Если следовать этой линии рассуждения, то надо будет признать, что мое тело и моя жизнь, трактуемые как выживающие реальности, располагаются в зоне опыта или, символически говоря, в фазе истории, промежуточной между миром, в котором индивид все еще выступает носителем некоторых таинственных энергий, космических или духовных, трансцендентность которых он сам смутно ощущает, и
76
миром социализированным, может быть, даже урбанизированным, в котором значение первородства все более затуманено, а ударение, напротив, ставится все сильнее на функции, выполняемой в определенной экономической системе, одновременно и абстрактной и тиранической.
Принадлежать Богу, себе, государству — таковы моменты этой своеобразной диалектики, которую мы, возможно, еще не можем в ее глубине постичь и в недрах которой совершается постепенное падение, деградация сложного, неоднозначного и как бы всегда доступного эрозии отношения.
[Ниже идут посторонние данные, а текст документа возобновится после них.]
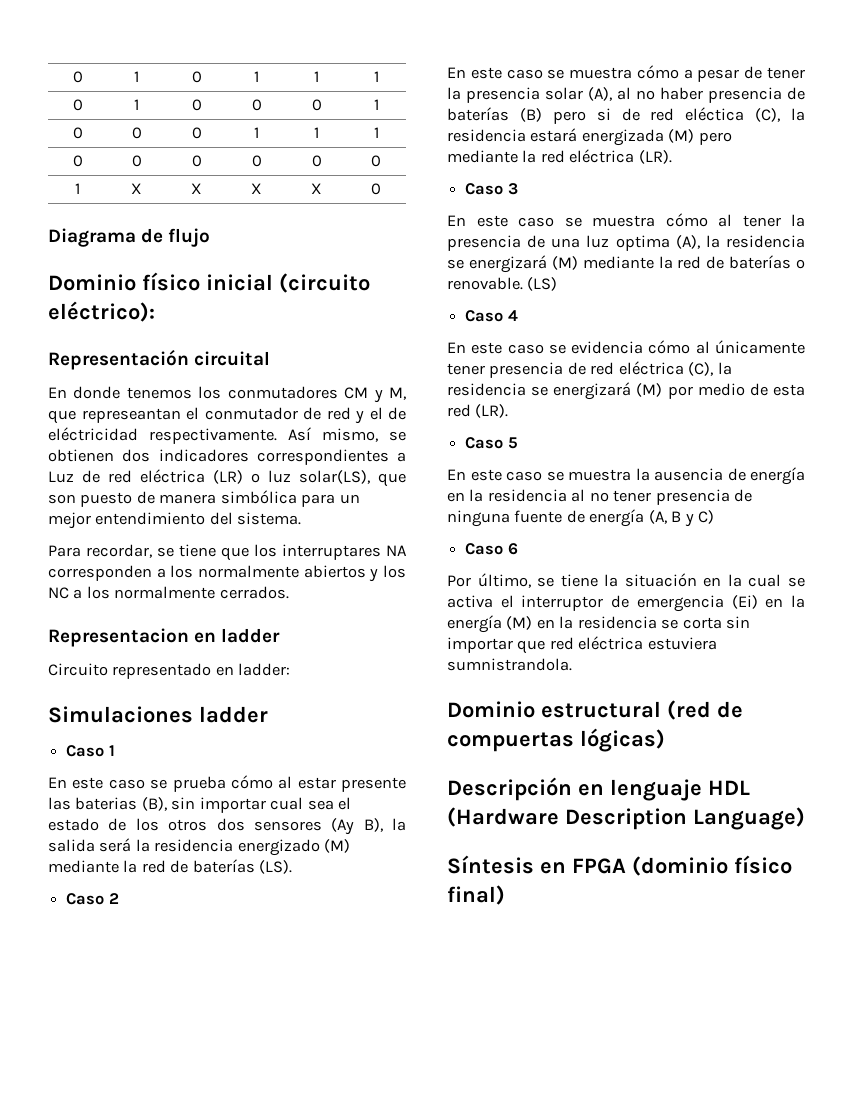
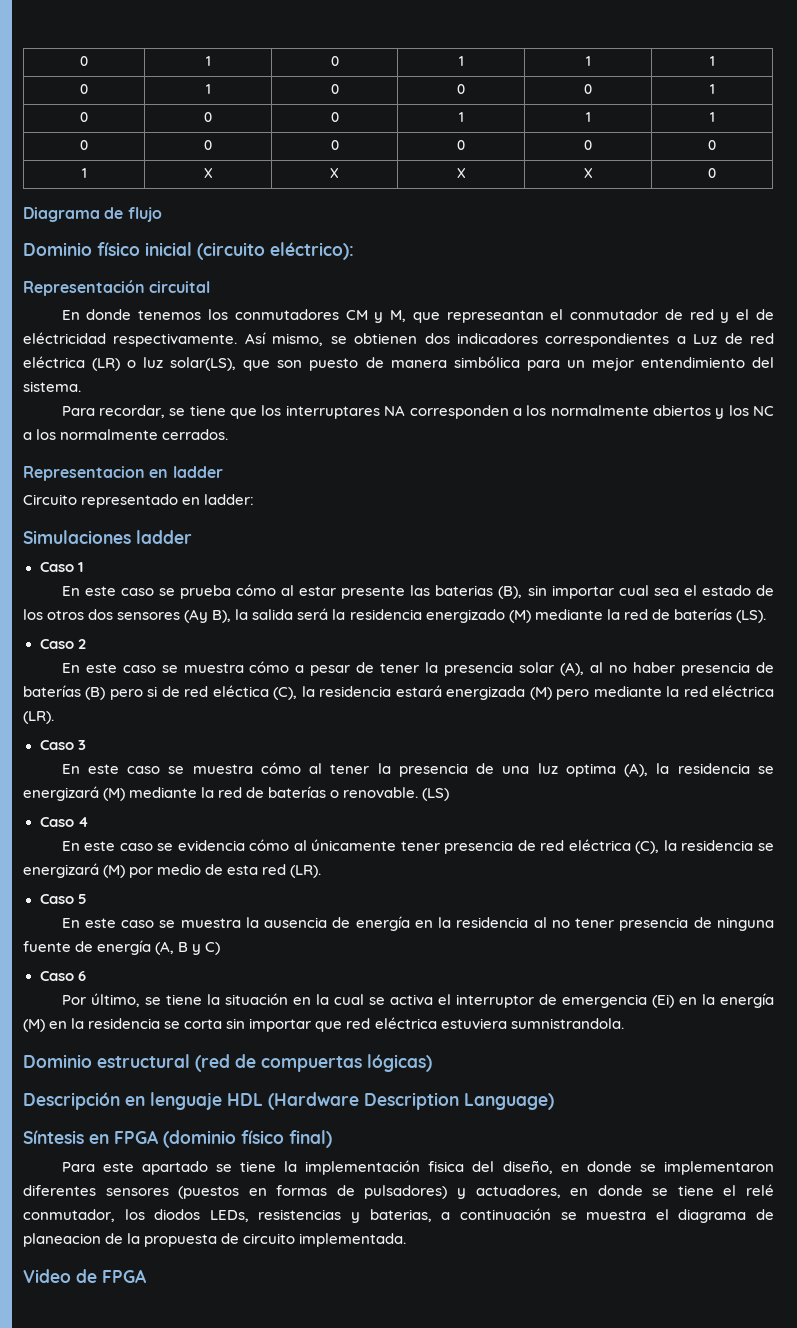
+ Para este apartado se tiene la implementación fisica del diseño, en donde se implementaron diferentes sensores (puestos en formas de pulsadores) y actuadores, en donde se tiene el relé conmutador, los diodos LEDs, resistencias y baterias, a continuación se muestra el diagrama de planeacion de la propuesta de circuito implementada.
+ Video de FPGA

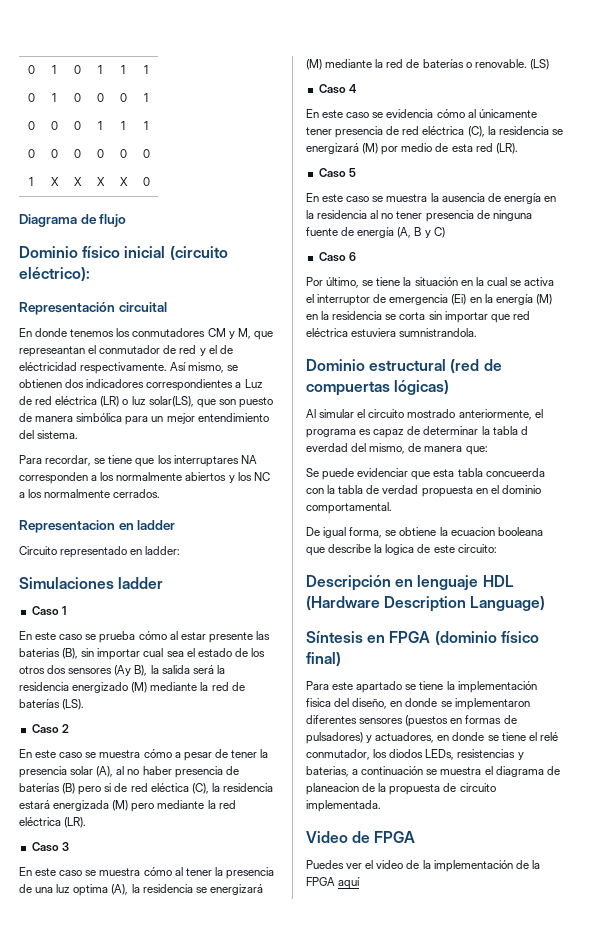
+ Al simular el circuito mostrado anteriormente, el programa es capaz de determinar la tabla d everdad del mismo, de manera que:
+ Se puede evidenciar que esta tabla concueerda con la tabla de verdad propuesta en el dominio comportamental.
+ De igual forma, se obtiene la ecuacion booleana que describe la logica de este circuito:
+ Puedes ver el video de la implementación de la FPGA aquí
«Явление я принадлежу... пишет Минковский1, — никоим образом не имеет в виду какие-то особенные формы общественной жизни. Но тем не менее оно образует их общую базу, делая возможным их существование. В своем чистом виде это явление тесно связано с этическим порывом,., феномен я принадлежу... наделен большей статичностью, менее исключителен, а также более материален и устойчив, чем этот порыв. Он совместим с общественными институтами, находясь на ступеньку ниже его, но среди явлений того же уровня он ближе других выступает в качестве его естественной опоры, как только мы переходим к наиболее ощутимым экзистенциальным факторам». Я, конечно, согласен с Минковским в данном случае, и что поражает меня наибольшим образом, так это то, что такое отношение — это слово здесь неадекватно — может задевать изменчивые структуры внутреннего мира. Когда я говорю: я принадлежу к стране или народу, который всегда практиковал экономный образ жизни, то я ограничиваюсь высказыванием о факте. Одновременно я указываю на характеристику гражданского состояния и, впрочем, делаю замечание банальное, но объективное. Если, напротив, я объясняю, что принадлежу моей родине или моей семье, то мое утверждение располагается совершенно в иной плоскости, звучит совершенно в другой тональности. Мы уже не находимся в мире констатации, но в мире завербованности или присоединения; я прибавлю, что здесь говорить означает скреплять печатью. Впрочем, я не решился бы высказаться относительно связи, соединяющей эту заявляемую за-вербованность с институциональным феноменом в собственном смысле слова.